P.C. Rossin College of
Engineering and Applied Science

What would it take to meet the world’s energy needs, sustainably, far into the foreseeable future? Perhaps creating energy the way the sun does, through nuclear fusion.

Fission and fusion are very different nuclear reactions, according to Eugenio Schuster, professor of mechanical engineering and mechanics. Fission, which produces the type of nuclear energy created by reactors here on Earth since the 1950s, involves splitting the nuclei of very heavy elements, such as uranium and plutonium, which starts a chain reaction that is difficult to slow—among the reasons it can be dangerous.

Nuclear fusion, on the other hand, is a very difficult reaction to spur and maintain.
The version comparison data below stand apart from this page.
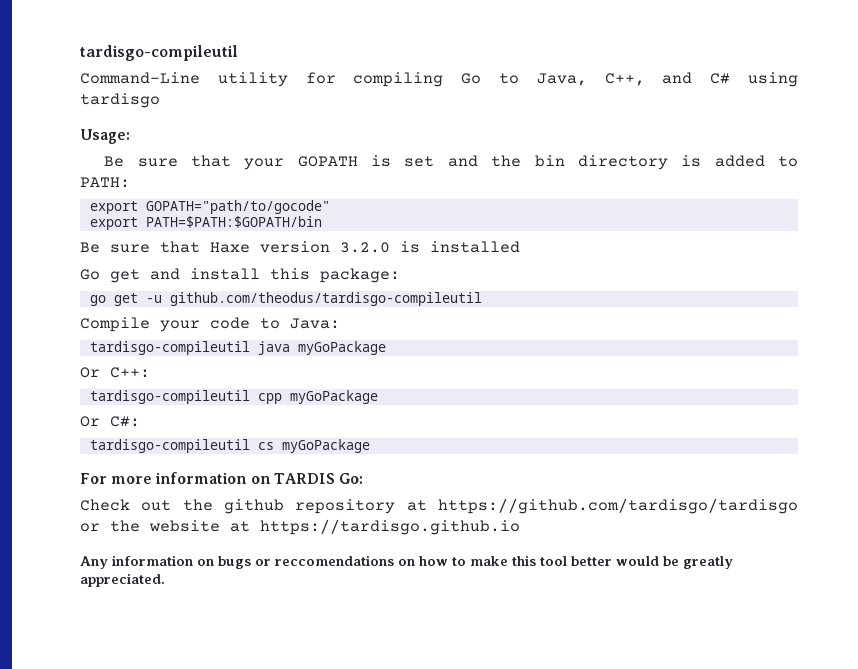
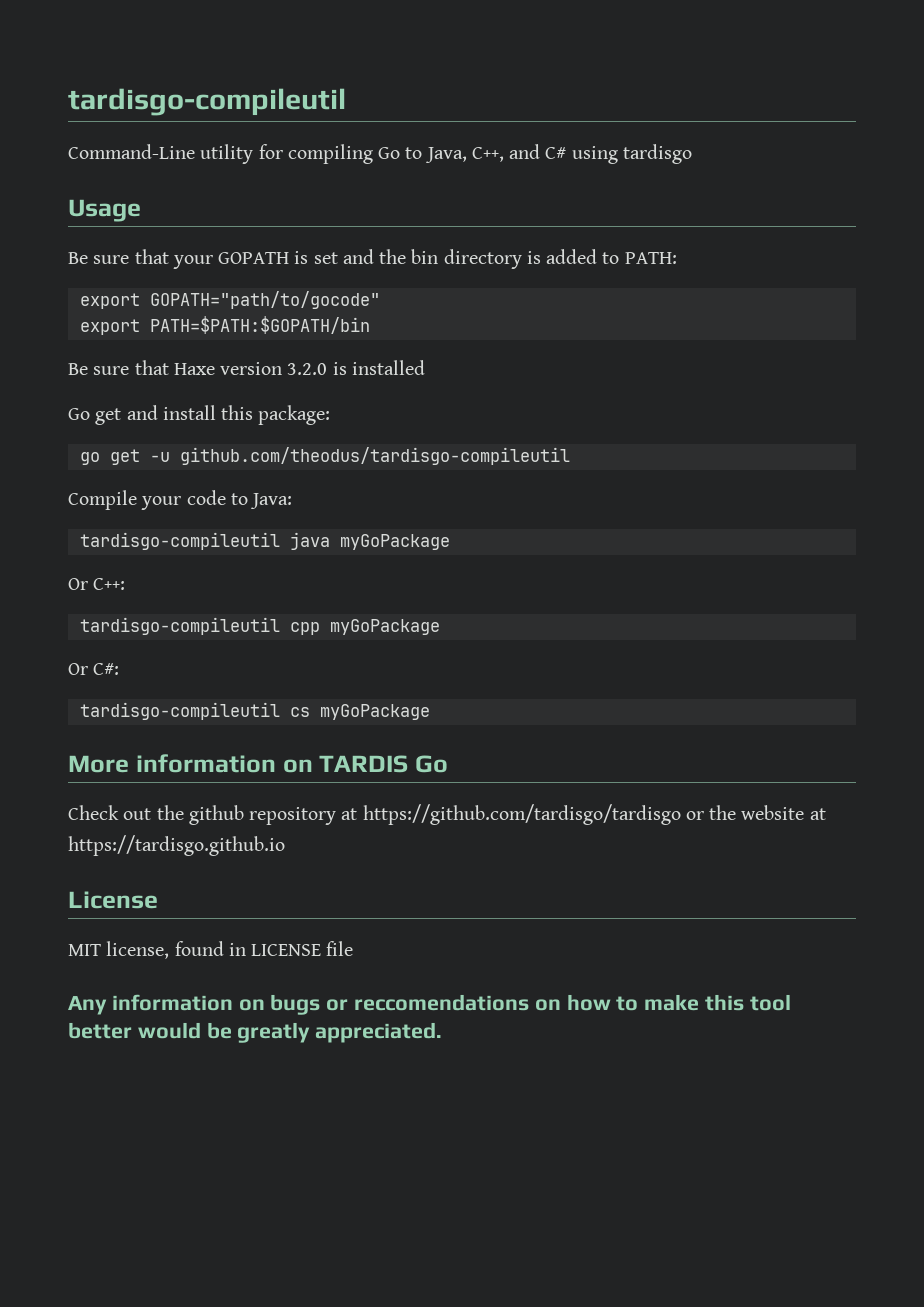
[80,129,130,144] Usage: -> [68,199,141,222] Usage
[80,473,153,484] For more -> [68,755,129,773] More
[338,473,363,484] Go: -> [415,755,448,773] Go
(520, 527) none -> [68,891,158,909] [68,941,354,959] // License // MIT license, found in LICENSE file

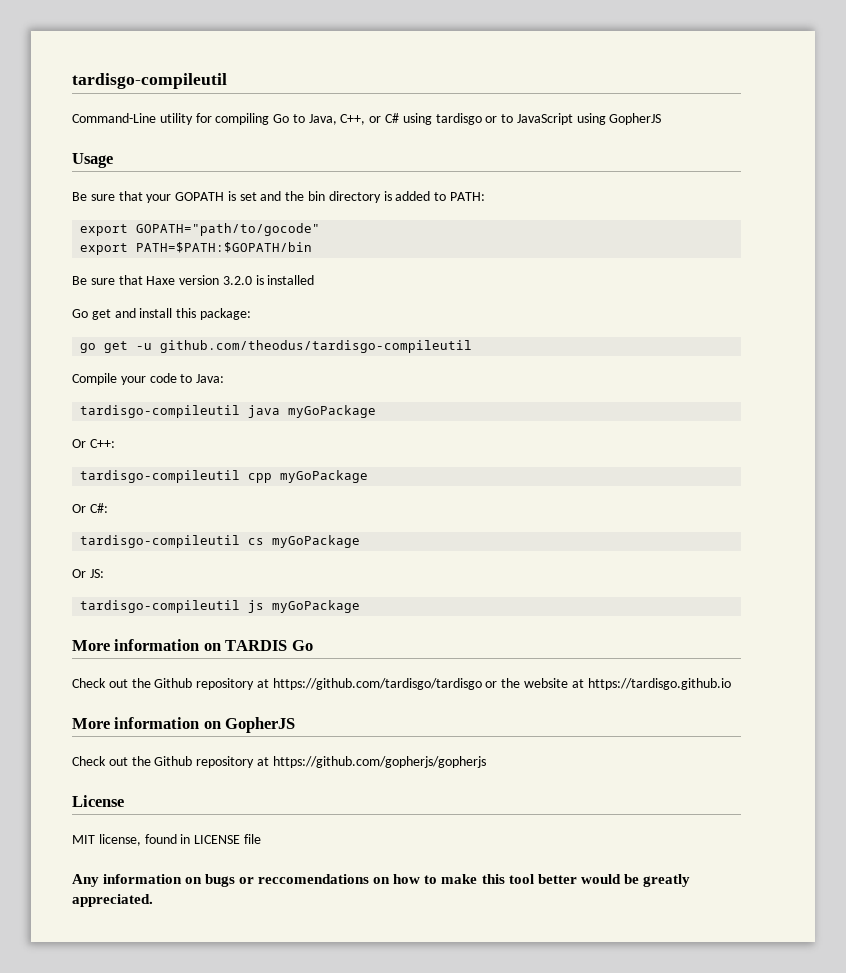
[509,144,541,159] and -> [369,116,382,123] or
(692, 154) none -> [485,113,662,125] or to JavaScript using GopherJS
(430, 712) none -> [72,569,104,578] [80,600,361,613] // Or JS: // tardisgo-compileutil js myGoPackage
[188,805,244,825] github -> [154,678,193,688] Github
(285, 845) none -> [72,717,296,733] [72,756,486,768] // More information on GopherJS // Check out the Github repository at https://github.com/gopherjs/gopherjs

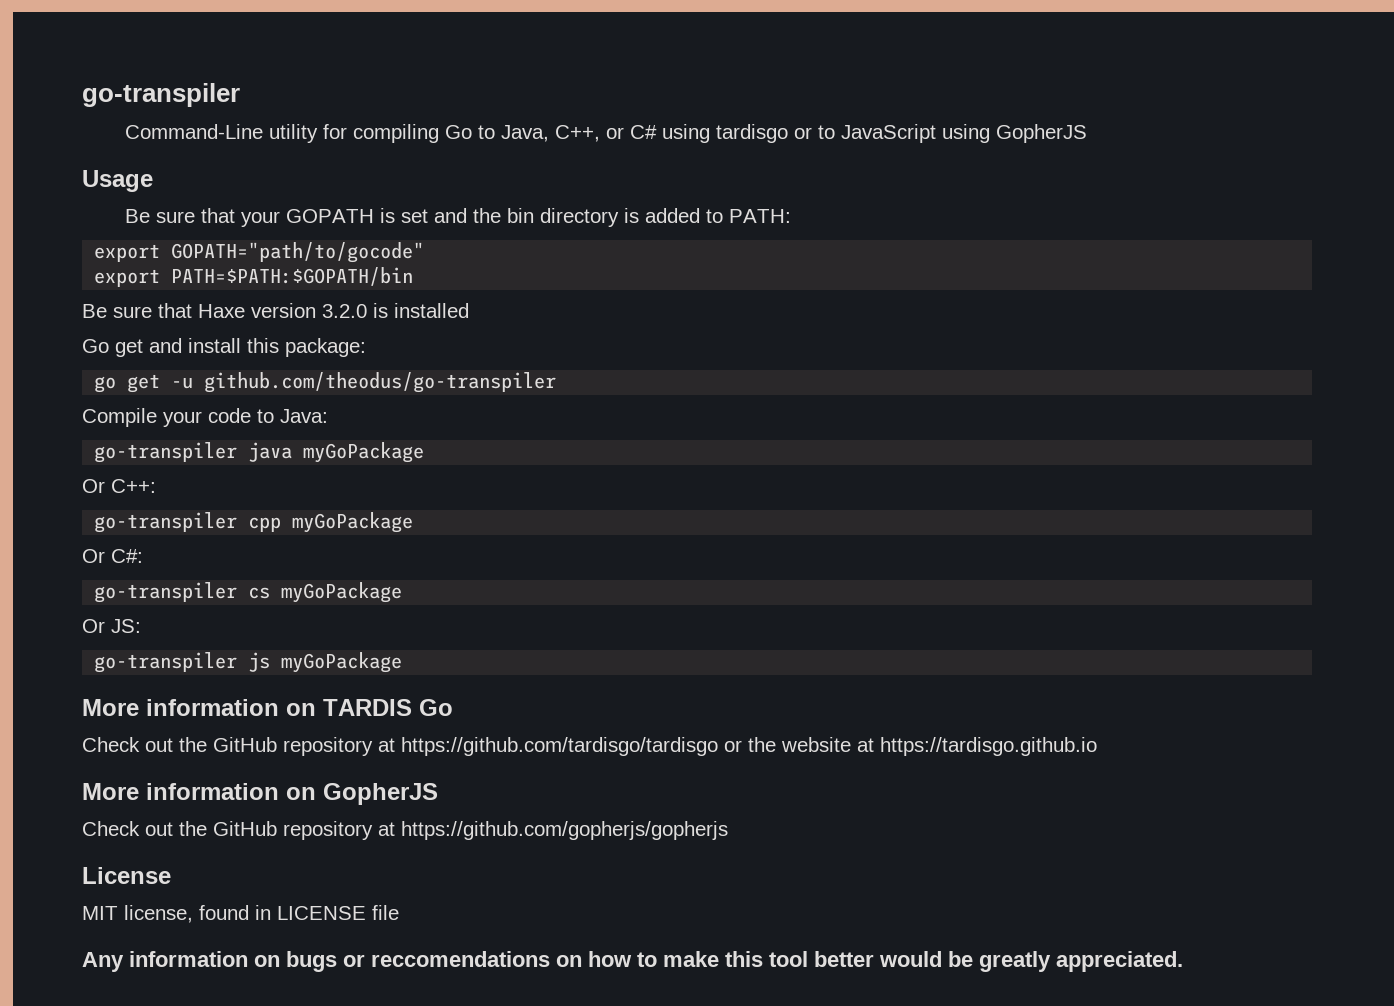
[72,73,227,89] tardisgo-compileutil -> [82,83,240,107] go-transpiler
[160,340,473,353] github.com/theodus/tardisgo-compileutil -> [204,372,557,393] github.com/theodus/go-transpiler
[80,405,241,418] tardisgo-compileutil -> [94,442,238,463] go-transpiler
[80,470,241,483] tardisgo-compileutil -> [94,512,238,533] go-transpiler
[80,535,241,548] tardisgo-compileutil -> [94,582,238,603] go-transpiler
[80,600,241,613] tardisgo-compileutil -> [94,652,238,673] go-transpiler
[154,678,193,688] Github -> [213,737,277,752] GitHub
[154,756,193,766] Github -> [213,821,277,836] GitHub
The sun creates energy—in the form of light and heat—by fusing atoms of hydrogen, the lightest gas, using its massive gravitational force to confine the hydrogenic gas long enough for the nuclear reaction to take place.  
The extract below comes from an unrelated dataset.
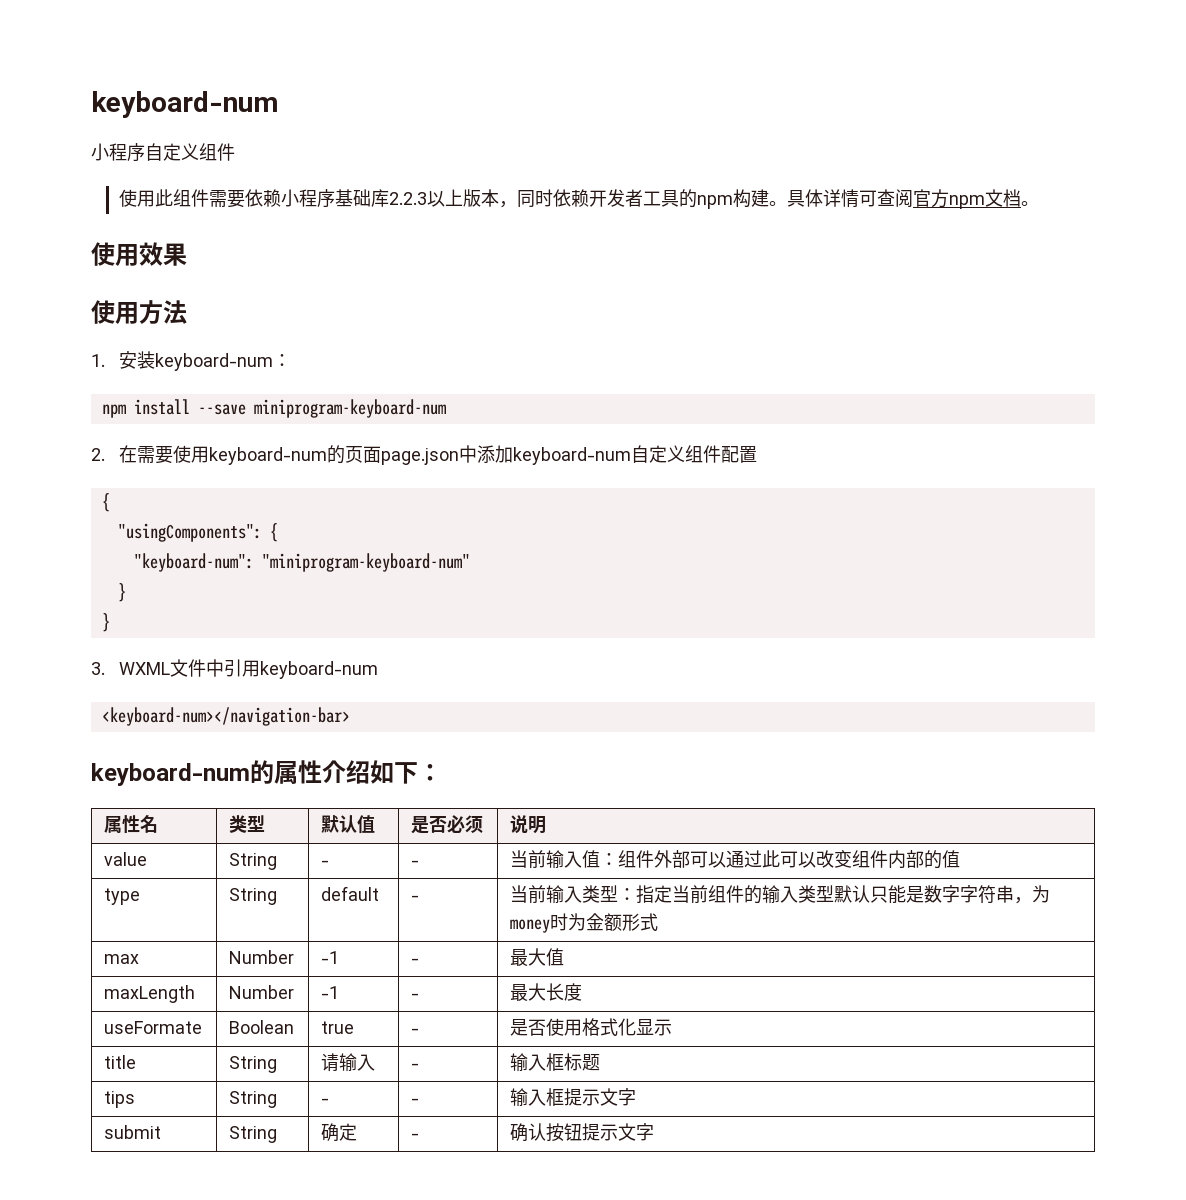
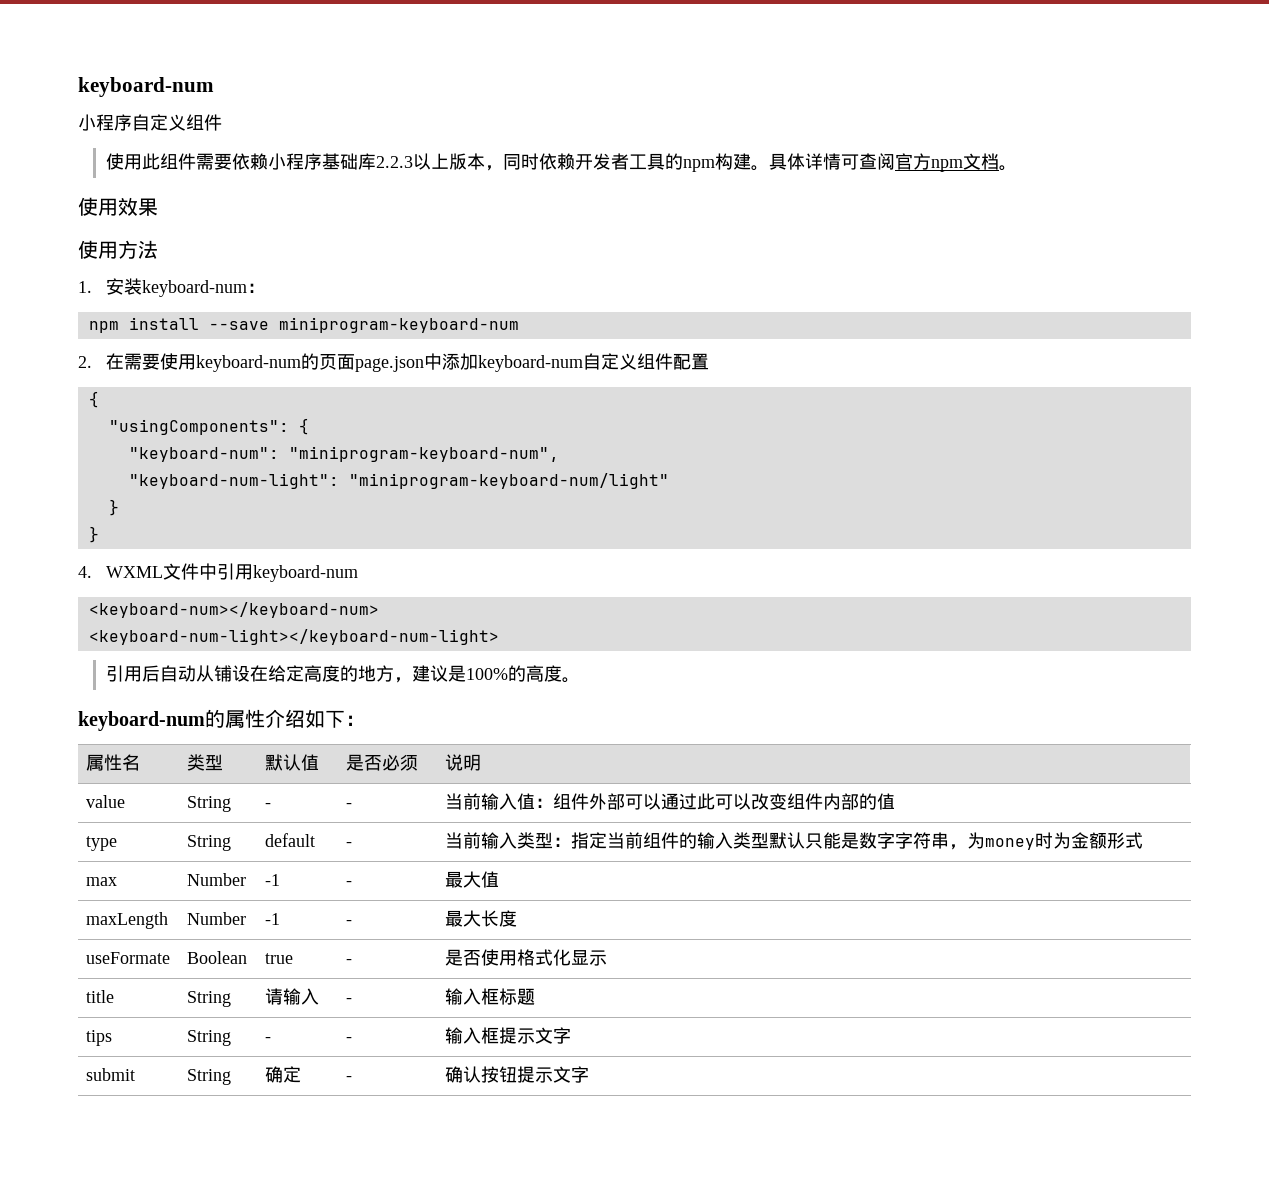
[261,553,470,572] "miniprogram-keyboard-num" -> [288,446,559,462] [128,473,669,489] "miniprogram-keyboard-num", // "keyboard-num-light": "miniprogram-keyboard-num/light"
[91,662,105,675] 3. -> [78,566,92,578] 4.
[101,707,350,726] <keyboard-num></navigation-bar> -> [88,602,379,618] [88,629,499,645] [105,665,580,683] <keyboard-num></keyboard-num> // <keyboard-num-light></keyboard-num-light> // 引用后自动从铺设在给定高度的地方，建议是100%的高度。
On Earth, many scientists believe the most promising path to creating energy through nuclear fusion is one that uses heat to spur a similar reaction. This method combines two isotopes of hydrogen, deuterium and tritium, by heating them up to 100 million Kelvin—approximately six times hotter than the sun's core. The kinetic energy of these isotopes is increased by heating, which allows them to overcome the repulsion force due to the positive charges (protons) in the nuclei and to fuse. Scientists use magnetic fields to confine the resulting substance, which is no longer a gas, but a plasma. The “burning plasma,” as it is known, is confined in a toroidal-shaped apparatus: the tokamak, which is a Russian-language acronym that translates to “toroidal chamber with magnetic coils.”

Schuster, a nuclear-fusion plasma control expert, works on ways to control and stabilize the heated plasma.

“We are plasma dynamicists,” says Schuster, describing the role of researchers like him on the road to making nuclear fusion energy a reality. “What we do is to try to understand the plasma’s dynamics, coming up with equations to model its behavior, particularly in response to different types of actuators. But we don’t stop there. We want to modify the actuation to create the dynamics we want. We want control and stability of the burning plasma.”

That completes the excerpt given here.